Gold has industrial uses in addition to being used to make money or jewelry. It’s a good conductor of electricity and is also used in dentistry. But silver has the same uses and many more. What’s the big difference between silver and gold? Gold is $1,200 an ounce and silver is $18. If you can choose between the two for your industrial use, you’d always choose silver. That’s why the world gold supply keeps going up. Almost every ounce mined remains in supply forever, as opposed to silver, which gets mined and then consumed.
Companies grow, and ultimately return profits to shareholders. The biggest companies like Exxon (XOM), Apple (APPL), Google (GOOG), continue to innovate, develop new products, create new jobs and have earnings and revenues growth. Gold can’t compete with that.
So why does anyone buy itl? Because it is ”fear metal” - you buy it when you are afraid of every other investment. When interest rates go to 0%, as they have now, then U.S. T-bills don’t represent a good alternative to gold. So if you are afraid of stocks, you buy gold instead of T-bills. If global political stability is in question, as it was in 1980 with the Iran hostage crisis and the Soviets invading Afganistan, you buy gold. If global bank stability is in question, you buy gold since you can store it separate from the banking system (albeit with a cost).
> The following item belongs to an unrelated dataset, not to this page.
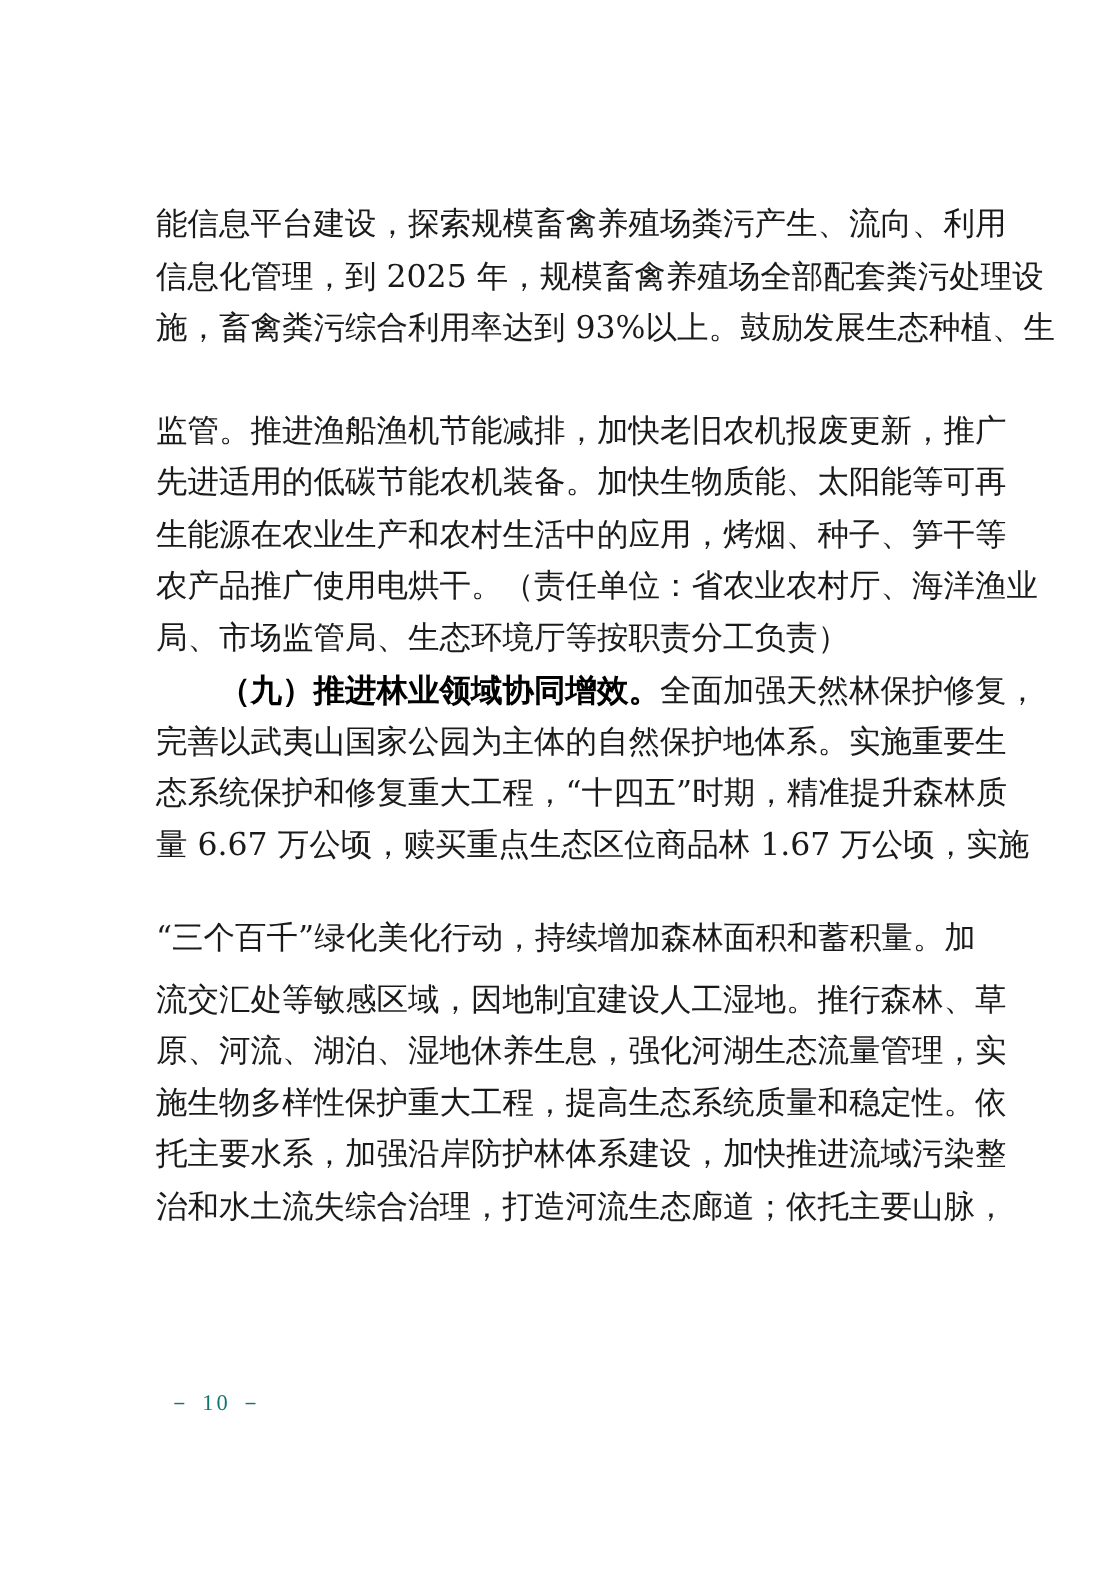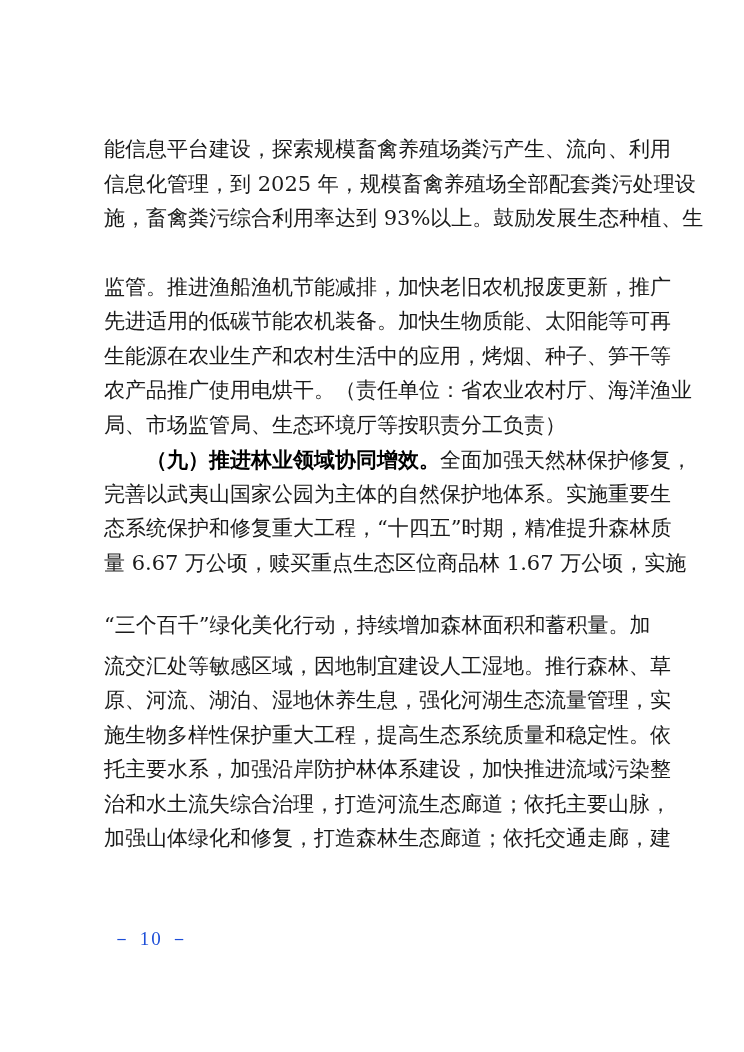"加强山体绿化和修复，打造森林生态廊道；依托交通走廊，建" div.line { html: <div>加强山体绿化和修复，打造森林生态廊道；依托交通走廊，建</div> -> none }
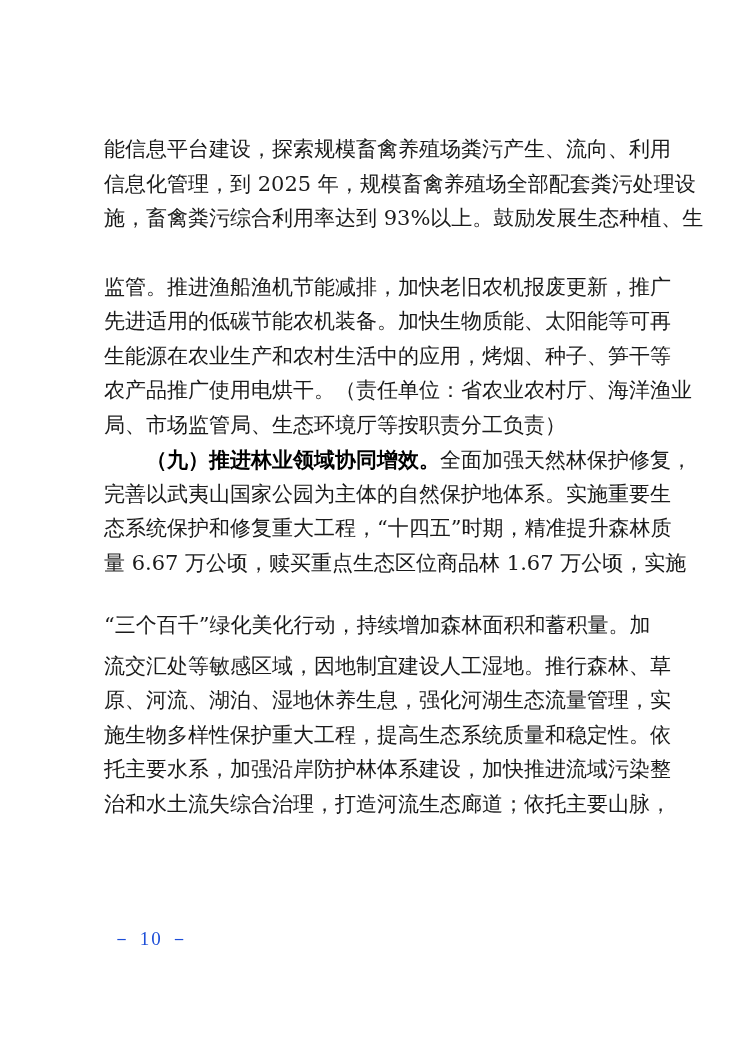"－ 10 －" .page-num { color: #1d4ed8 -> #0f766e; font-size: 19px -> 15px }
Some people say gold is an inflation hedge. But so are stocks. If the dollar weakens, then our products abroad will be cheaper and profits will shoot straight up. Over 40% of the S&P 500’s revenues come from abroad. That makes stocks a good long-term hedge against inflation. Also, many stocks have dividends. The ”dividend aristocrats” - that is, companies that have increased their dividends for 25 straight years or more, have yields that alone surpass the long-term returns of gold. That’s not even counting capital gains you get when the stocks go up. The dividend aristocrats include Procter & Gamble (PG), McDonalds (MCD), and Walmart (WMT).
Don’t put your money on a simple rock.